Omranian Sara, Angeleska Angela, Nikoloski Zoran
Bioinformatics, Institute of Biochemistry and Biology, University of Potsdam, 14476 Potsdam, Germany.
Systems Biology and Mathematical Modeling, Max Planck Institute of Molecular Plant Physiology, 14476 Potsdam, Germany.
Comput Struct Biotechnol J. 2021 Sep 20;19:5255-5263. doi: 10.1016/j.csbj.2021.09.014. eCollection 2021.

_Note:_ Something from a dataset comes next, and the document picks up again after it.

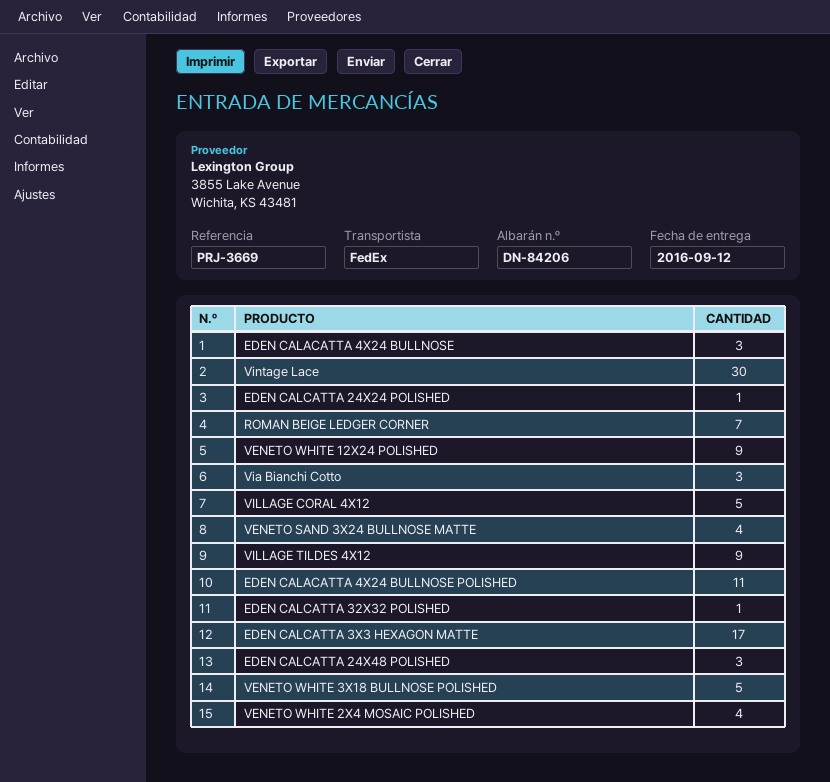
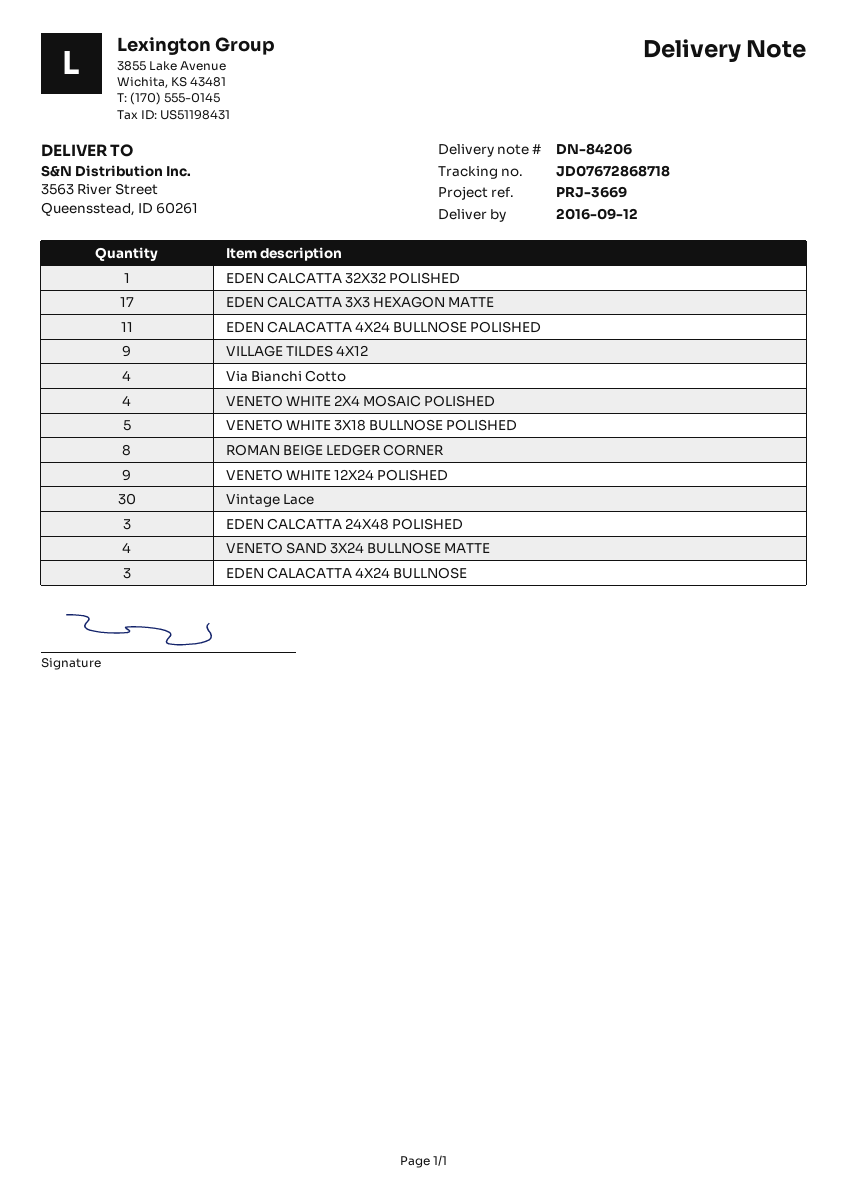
EDEN CALCATTA 24X24 POLISHED: 1 -> none
ROMAN BEIGE LEDGER CORNER: 7 -> 8
Via Bianchi Cotto: 3 -> 4
VILLAGE CORAL 4X12: 5 -> none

Identification of protein complexes from protein-protein interaction (PPI) networks is a key problem in PPI mining, solved by parameter-dependent approaches that suffer from small recall rates. Here we introduce GCC-v, a family of efficient, parameter-free algorithms to accurately predict protein complexes using the (weighted) clustering coefficient of proteins in PPI networks. Through comparative analyses with gold standards and PPI networks from , , and , we demonstrate that GCC-v outperforms twelve state-of-the-art approaches for identification of protein complexes with respect to twelve performance measures in at least 85.71% of scenarios. We also show that GCC-v results in the exact recovery of ∼35% of protein complexes in a pan-plant PPI network and discover 144 new protein complexes in , with high support from GO semantic similarity. Our results indicate that findings from GCC-v are robust to network perturbations, which has direct implications to assess the impact of the PPI network quality on the predicted protein complexes.
从蛋白质-蛋白质相互作用(PPI)网络中识别蛋白质复合物是PPI挖掘中的一个关键问题,目前通过依赖参数的方法解决,但这些方法召回率较低。在此,我们引入了GCC-v,这是一类高效、无参数的算法,用于利用PPI网络中蛋白质的(加权)聚类系数准确预测蛋白质复合物。通过与金标准以及来自[具体来源1]、[具体来源2]和[具体来源3]的PPI网络进行比较分析,我们证明,在至少85.71%的情况下,就十二种性能指标而言,GCC-v在识别蛋白质复合物方面优于十二种最先进的方法。我们还表明,GCC-v能够在泛植物PPI网络中准确找回约35%的蛋白质复合物,并在[具体研究对象]中发现了144个新的蛋白质复合物,且得到了基因本体(GO)语义相似性的高度支持。我们的结果表明,GCC-v的发现对网络扰动具有鲁棒性,这对于评估PPI网络质量对预测的蛋白质复合物的影响具有直接意义。